In response to his speech, The George Institute for Global Health Executive Director Vlado Perkovic said radical, transformative change, rather than incremental change, was required.
Professor Perkovic argued for a new system founded on value-based care, outlining the need for financial levers to encourage efficiency and quality and discourage inefficiency, as well as the development of novel funding models that promoted quality rather than quantity.
Healthcare should be brought into the 21st century, Professor Perkovic said. “Can we move more care from the hospital to the home or other settings, and increase the role of other expert health professionals aside from doctors and GP’s?”
Practices shown by robust research to be wasteful should be abandoned, he said. Recent research from The George Institute had shown these practices included needless scans for lower back pain and use of expensive fluids in ICU settings. Other research had flagged the need to increase the proportion of people having dialysis and other expensive therapies at home.
“Many of these changes can be implemented quickly, and would produce rapid benefits.”

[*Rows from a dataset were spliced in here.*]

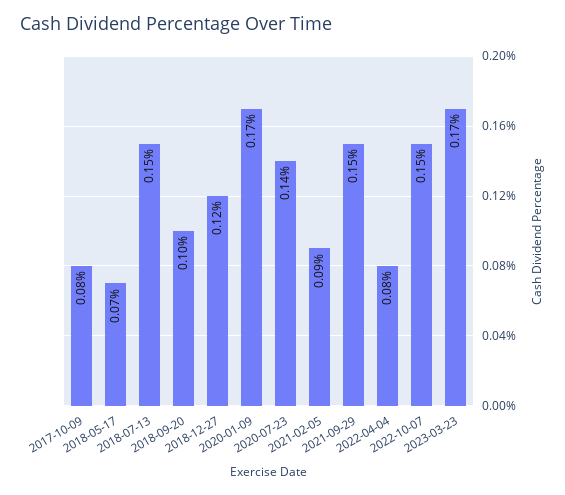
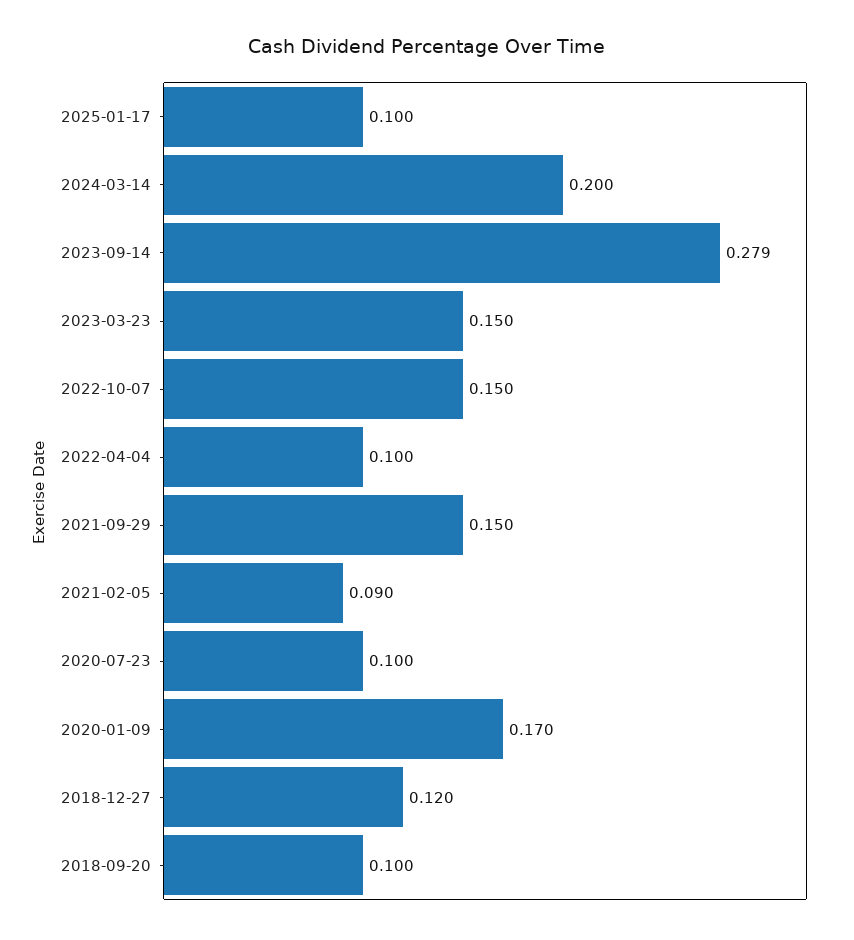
2017-10-09: 0.08 -> none
2018-05-17: 0.07 -> none
2018-07-13: 0.15 -> none
2020-07-23: 0.14 -> 0.1
2022-04-04: 0.08 -> 0.1
2023-03-23: 0.17 -> 0.15
2025-01-17: none -> 0.1
2024-03-14: none -> 0.2
2023-09-14: none -> 0.279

At the same time, he emphasised the fundamental importance of providing equitable and accessible care to all people, particularly Aboriginal and Torres Strait Islander communities, rural and regional Australians, and those from disadvantaged backgrounds.
Medical research, he said, should play a central role in health system reforms.
“Now, more than ever, quality medical research is needed to drive healthcare reform.”
He said many health and research groups were already working in this area, many of whom were present at The George Institute to hear Minister Dutton’s speech – for example, The University of Sydney, the Westmead Millennium Institute, the Sax Institute and The Menzies Institute.
Also present for the speech were industry players with an interest in health reform, such as health insurers such Bupa, HCF, Medibank, health technology companies such as Telstra and GE, and pharma companies Astra Zeneca and Merck.
Reform, said Professor Perkovic, was not the sole responsibility of government. Public private partnerships must be a key part of the solution.